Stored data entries
============================================================

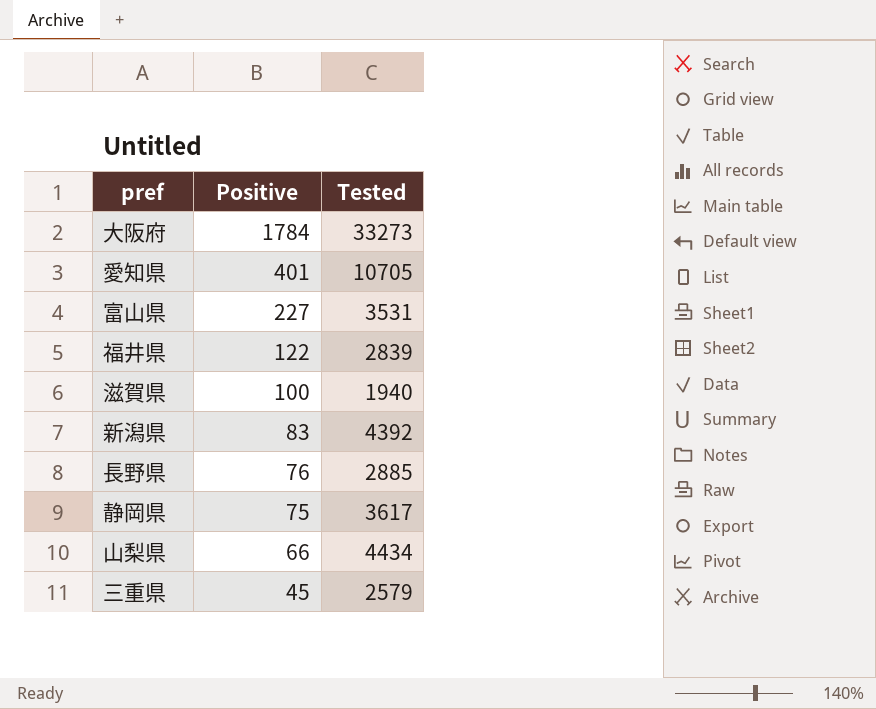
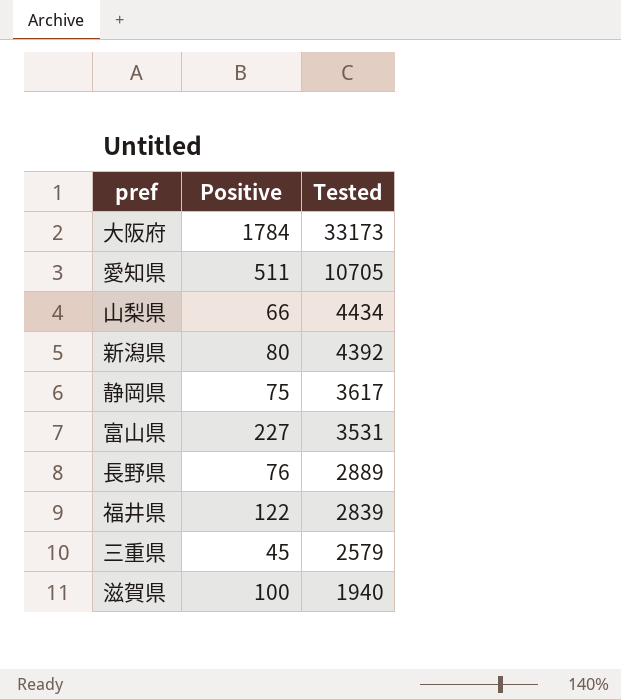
row order: Positive descending -> Tested descending
大阪府 | Tested: 33273 -> 33173
愛知県 | Positive: 401 -> 511
新潟県 | Positive: 83 -> 80
長野県 | Tested: 2885 -> 2889

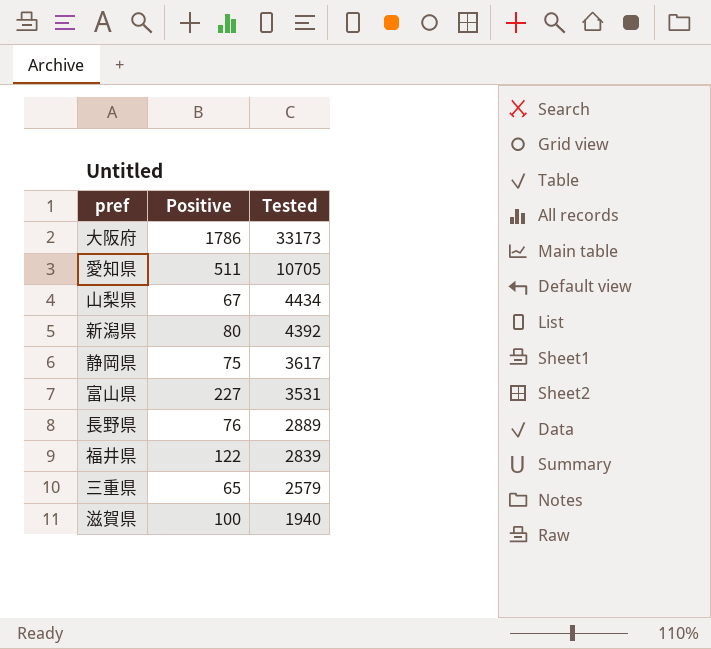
大阪府 | Positive: 1784 -> 1786
山梨県 | Positive: 66 -> 67
三重県 | Positive: 45 -> 65

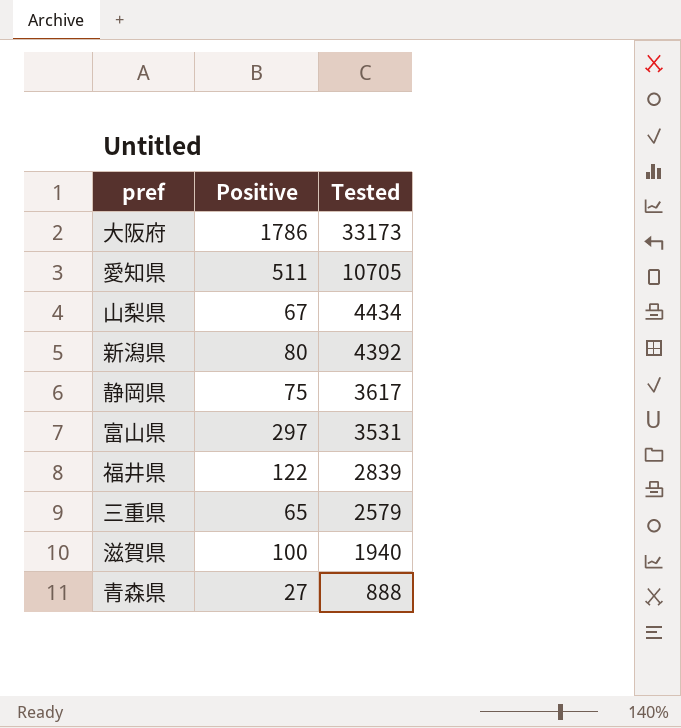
row 長野県: 76 | 2889 -> none
富山県 | Positive: 227 -> 297
row 青森県: none -> 27 | 888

============================================================

#### WHAT IS BEING ASKED:
Return every line of the records in which the word "Positive" is found.

#### RESPONSE TO THIS EXERCISE:
row order: Positive descending -> Tested descending
愛知県 | Positive: 401 -> 511
新潟県 | Positive: 83 -> 80
大阪府 | Positive: 1784 -> 1786
山梨県 | Positive: 66 -> 67
三重県 | Positive: 45 -> 65
富山県 | Positive: 227 -> 297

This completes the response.